Governador de SP critica 'miliciamento' de polícias militares e defende firmeza de Moro
Por Rodrigo Daniel Silva / Fernando Duarte
De passagem pelo Carnaval de Salvador, o governador de São Paulo, João Doria, criticou, nesta terça-feira (25), o que ele chamou de “miliciamento das polícias militares”. “Primeiro é inconstitucional. Depois é condenável, porque é antidemocrático”, reclamou Doria. Para ele, o ambiente de motim como o testemunhado pelo Ceará “fragiliza a relação da população” com a polícia. “Vai confiar em quem?”, questionou o chefe do Palácio dos Bandeirantes.

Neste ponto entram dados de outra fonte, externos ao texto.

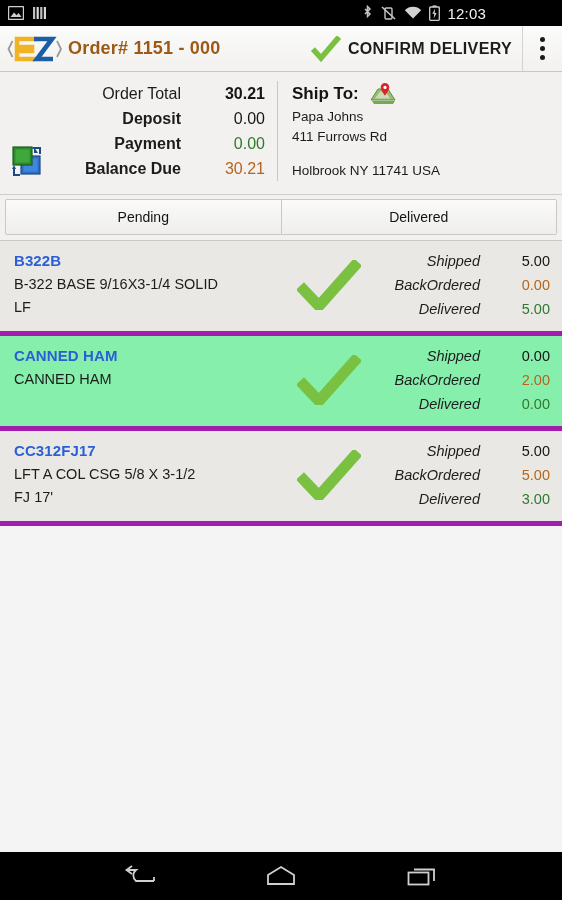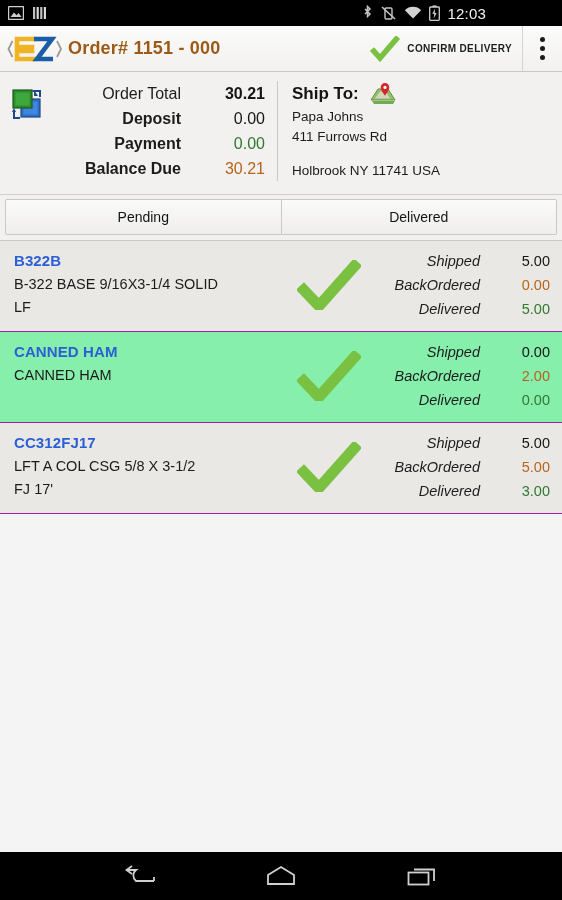"CONFIRM DELIVERY" #confirm-delivery .lbl { font-size: 10px -> 16px }
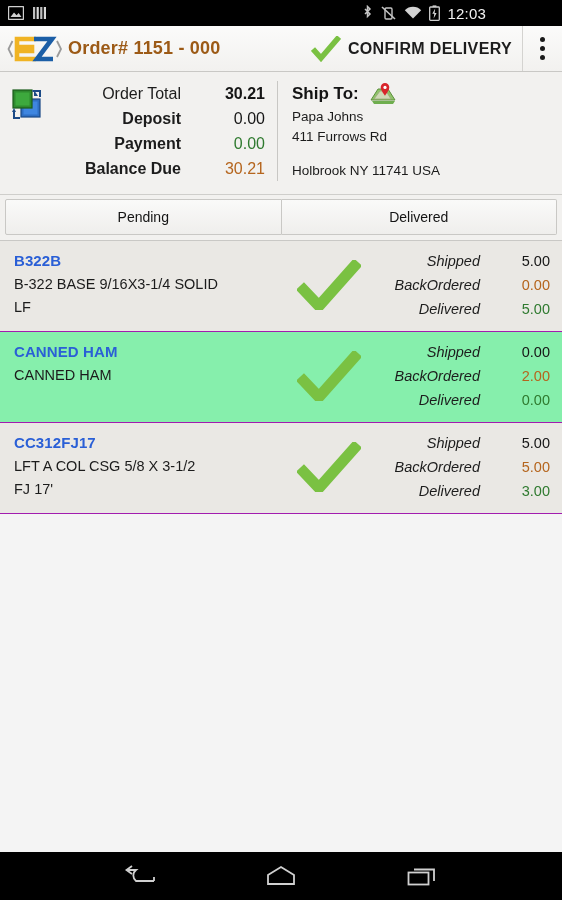"Order Total" #summary-left { align-items: flex-start -> flex-end }
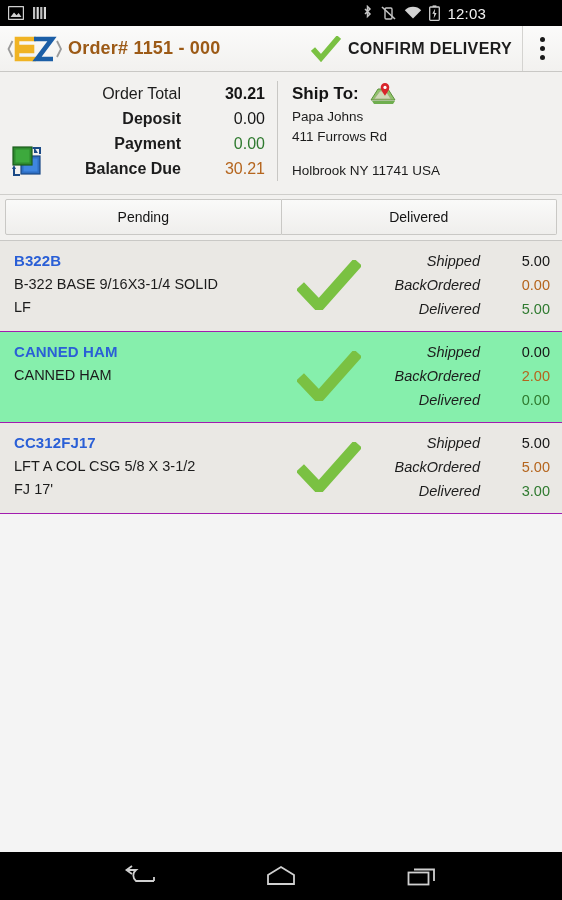"B322B" .li-row { border-bottom: 1px solid #a21caf -> 5px solid #a21caf }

Doria evitou criticar diretamente o ministro da Justiça e Segurança Pública, Sérgio Moro, que esteve no Ceará e não condenou o movimento de policiais militares, que seguem paralisados mesmo com a declaração da irregularidade da mobilização. “É preciso que o governo federal tenha um posicionamento melhor nessa área. Eu confio e gosto do ministro Sérgio Moro, mas ele precisa ter a firmeza que sempre teve como juiz agora como ministro também”, alfinetou o governador paulista.
ZAP DOS GOVERNADORES
O chefe do Executivo de São Paulo ainda revelou que o “miliciamento de polícias militares” tem preocupado não apenas o Ceará, que passa por essa situação agora. “Nós temos um grupo de WhatsApp, nos falamos diariamente. Há uma preocupação clara de todos os governadores em relação a esse miliciamento da polícia militar”, relatou Doria, que voltou a provocar o presidente Jair Bolsonaro pela forma “desrespeitosa” como “vem se dirigindo e tratando com os governadores”.